Julia's DifferentialEquations.jl is all GPU-compatible. If you make your arrays GPU-based arrays, then the solver recompiles to be all on the GPU (no data transfers). For example:
using OrdinaryDiffEq, CUDA, LinearAlgebra
u0 = cu(rand(1000))
A = cu(randn(1000,1000))
f(du,u,p,t) = mul!(du,A,u)
prob = ODEProblem(f,u0,(0.0f0,1.0f0)) # Float32 is better on GPUs!
sol = solve(prob,Tsit5())
is all GPU-based. You can make use of this from Python via diffeqpy.
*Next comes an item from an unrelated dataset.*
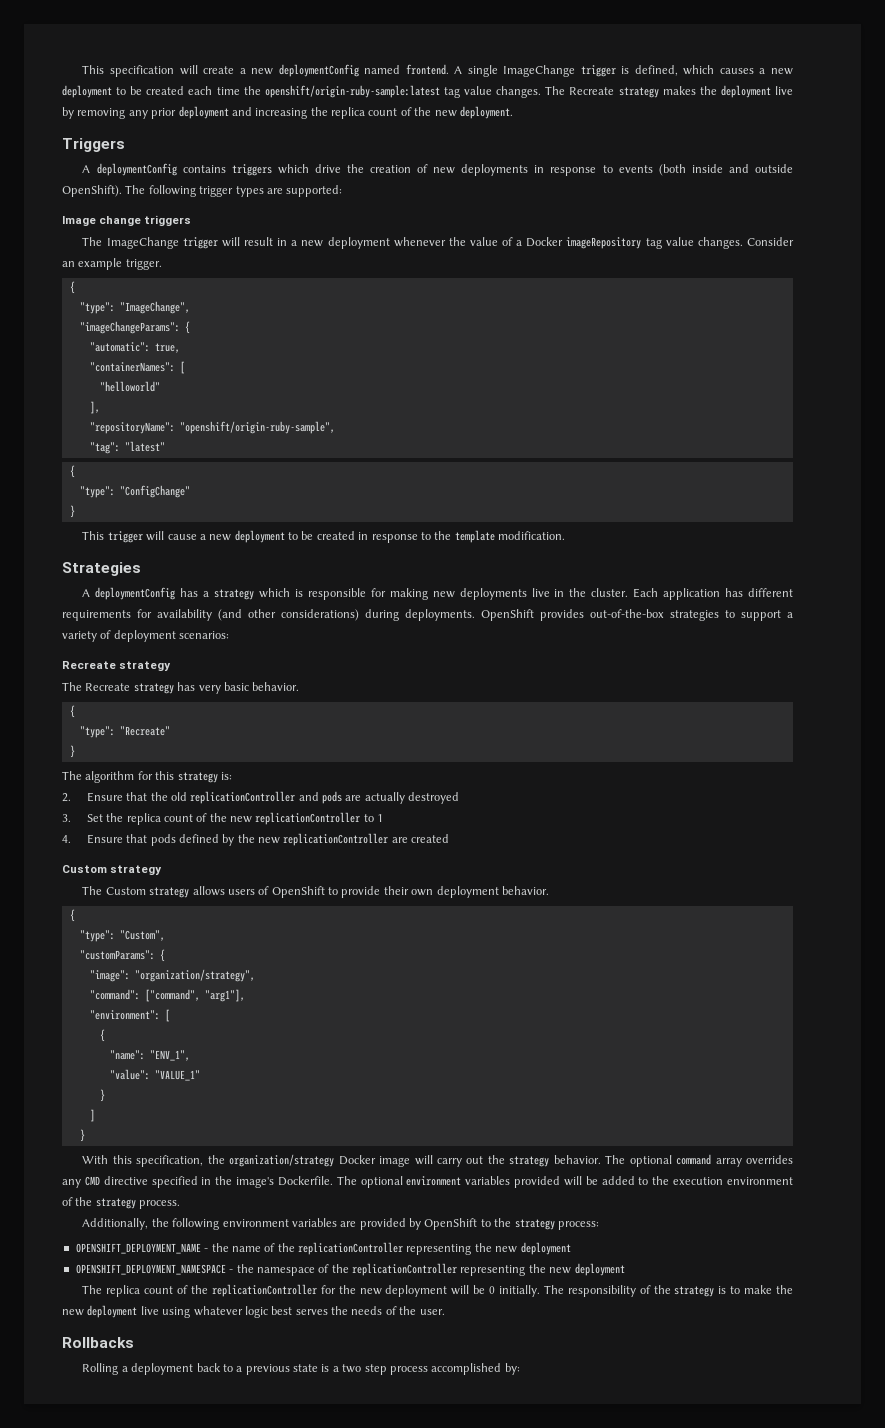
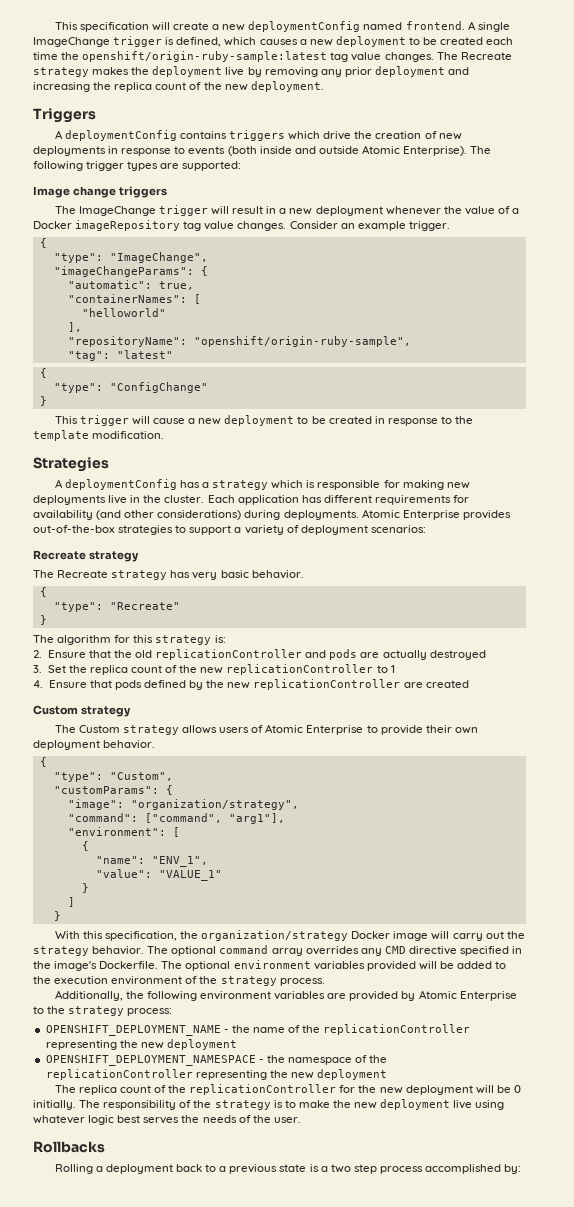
[62,185,122,197] OpenShift). -> [361,145,468,156] Atomic Enterprise).
[481,609,534,621] OpenShift -> [361,509,460,520] Atomic Enterprise
[271,886,325,898] OpenShift -> [265,724,364,735] Atomic Enterprise
[424,1218,478,1230] OpenShift -> [418,990,517,1001] Atomic Enterprise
There's not much nice syntax exposing GPU usage to Python right now, but you could use the following to do the same:
import diffeqpy
diffeqpy.install()
from diffeqpy import de
sol = Main.eval("""
using CUDA, LinearAlgebra
u0 = cu(rand(1000))
A = cu(randn(1000,1000))
f(du,u,p,t) = mul!(du,A,u)
prob = ODEProblem(f,u0,(0.0f0,1.0f0)) # Float32 is better on GPUs!
sol = solve(prob,Tsit5())
Array(sol) # Return an array
""")
Note that this requires CUDA is installed on your Julia installation.